Sejarah dan Asal Usul Lemari Pakaian

Atari Press –┬áKata “furniture” berasal dari bahasa Perancis yaitu “fourniture” (1520-30 M). Fourniture memiliki kata fournir yang artinya furnitur atau perabot untuk sebuah ruangan atau rumah. Meskipun furnitur memiliki arti yang berbeda, namun diindikasikan sama yaitu lemari, kursi, meja, dan lain sebagainya. Furnitur bisa terbuat dari plastik, metal, bambu, kayu, dan lain sebagainya. Furnitur untuk produk artistik biasanya terbuat dari kayu pilihan dengan tekstur dan warna yang menarik dengan finishing yang halus. Apalagi kita sebagai warga Indonesia sudah dikenal dengan furniture-nya di dunia internasional. Banggalah karena kami adalah orang Indonesia. Tak hanya di sektor furnitur, seni ukir juga memiliki nilai jual yang luar biasa di pentas dunia. Karya seni tersebut berupa relief, patung binatang dan masih banyak lagi. Untuk membuat karya tersebut tentunya dibutuhkan material kayu terbaik dan terbaik. Banyak sekali jenis kayu yang bisa Anda jadikan pilihan untuk membuat furniture. Diantaranya adalah kayu jati, mahoni, merbau, rosewood, mindi, pinus, sungkai dan masih banyak jenis kayu lain yang ada di Indonesia.

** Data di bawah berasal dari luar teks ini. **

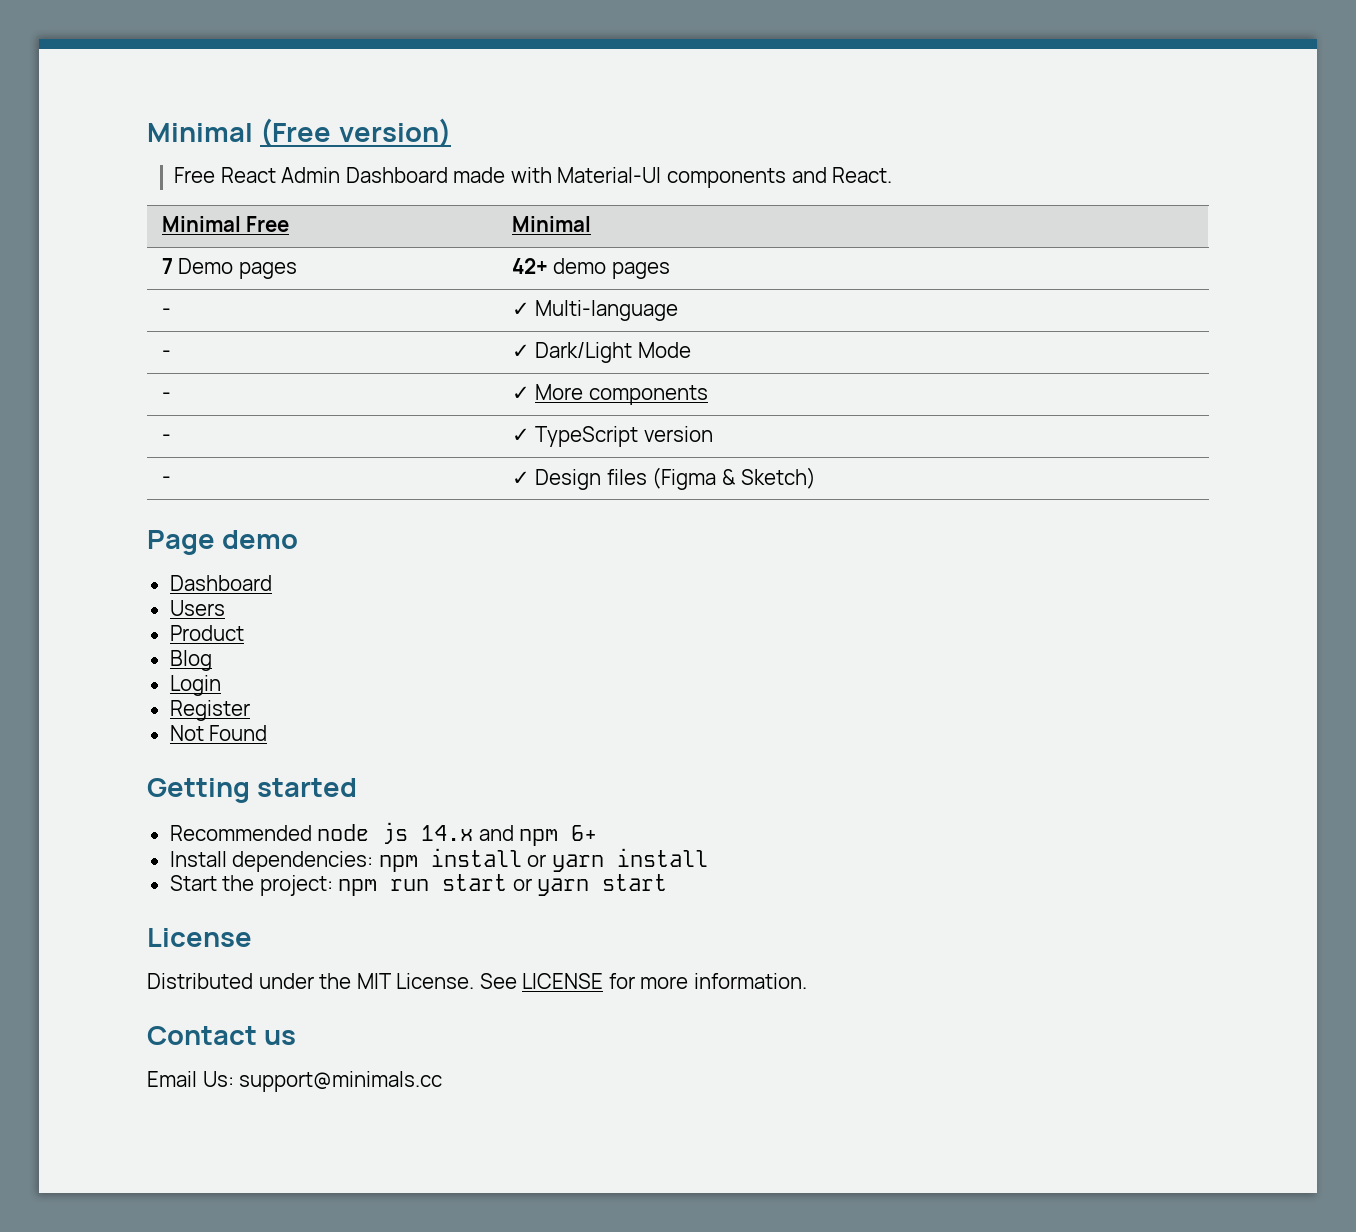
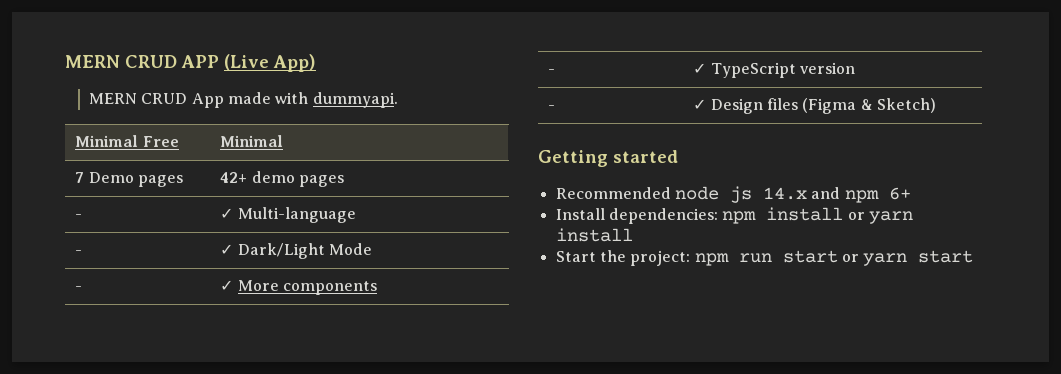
[147,118,451,148] [174,167,893,188] Minimal (Free version) // Free React Admin Dashboard made with Material-UI components and React. -> [65,54,316,72] [89,92,398,108] MERN CRUD APP (Live App) // MERN CRUD App made with dummyapi.
[147,530,299,555] [169,575,272,591] [169,600,225,616] [169,625,244,641] [169,650,212,671] [169,675,221,696] [169,700,250,721] [169,725,268,741] // Page demo // Dashboard // Users // Product // Blog // Login // Register // Not Found -> (937, 105) none
[147,928,252,947] [147,973,807,989] [147,1026,297,1045] [147,1071,443,1092] // License // Distributed under the MIT License. See LICENSE for more information. // Contact us // Email Us: support@minimals.cc -> (974, 256) none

Furniture juga beragam. Mulai dari meja, kursi, bangku bahkan lemari pakaian. Lemari pakaian merupakan salah satu furniture atau perabot yang digunakan untuk mencocokkan pakaian dan barang lain yang sesuai dengan kebutuhannya. Sejarah lemari pakaian dibentuk oleh cerita panjang yang berasal dari Inggris abad pertengahan. Awalnya, lemari pakaian berasal dari peti kecil yang digunakan untuk menyimpan pakaian. Lemari ini disimpan di kediaman keluarga bangsawan, seperti di kamar di kastil dan istana abad pertengahan. Awalnya lemari pakaian adalah lemari dinding yang digunakan sebagai ruang ganti dan ruang penyimpanan pakaian.

Ruangan itu terkadang digunakan untuk menyimpan barang-barang lain seperti perhiasan, koin, bulu dan rempah-rempah, dan aktivitas lain seperti pembuatan rambut dan pakaian dilakukan secara rutin di lemari pakaian. Seiring berjalannya waktu, lemari telah berubah menjadi lemari pakaian jati modern dengan rak bergaya dan ruang gantung.

Lemari abad XVII dan XVIII

Pada awal abad ketujuh belas, lemari dibuat dalam bentuk modern sebagai bagian dari furnitur kayu berdiri yang dirancang untuk menyimpan pakaian. Karena hutan-hutan di Inggris kehabisan kayu, bahan dasar lemari kayu pun didatangkan dari Amerika. Lemari terbuat dari kayu ek yang kokoh, sangat besar dan rumit, tetapi dengan bagian depan dekoratif. Pada abad kedelapan belas, walnut menggantikan kayu jati sebagai pilihan furnitur, meski jenis kayu ini masih tergolong berat.

Lemari pakaian modern

Selama abad kesembilan belas, lemari menjadi bentuk modern dengan ruang gantung ekstra di setiap sisinya. Tak ketinggalan, cermin dipasang sebagai penambah kegunaan untuk dekorasi. Sekarang banyak lemari yang terbuat dari kayu mahoni, namun dengan bahan kayu satin yang halus membuat lemari lebih mudah. Pembuat furnitur terkenal seperti Thomas Chippendale memiliki desain indah yang diukir menjadi potongan kayu, dan pembuat furnitur lainnya seperti Thomas Sheraton dan George Hepplewhite menggunakan karya seni yang sangat bagus dari kayu yang sangat halus.

Dengan perkembangan teknologi dan kemudahan akses antar negara, lemari kini dapat ditemukan dalam berbagai bentuk dan fungsi dan dengan nilai keindahan yang tinggi, di Indonesia lemari terkenal dengan keunikannya, lemari kayu jati yang antik dan bercita rasa tinggi, akan tetapi jenis kayu ini adalah sudah sulit dicapai sejak berkurangnya hutan jati di Indonesia.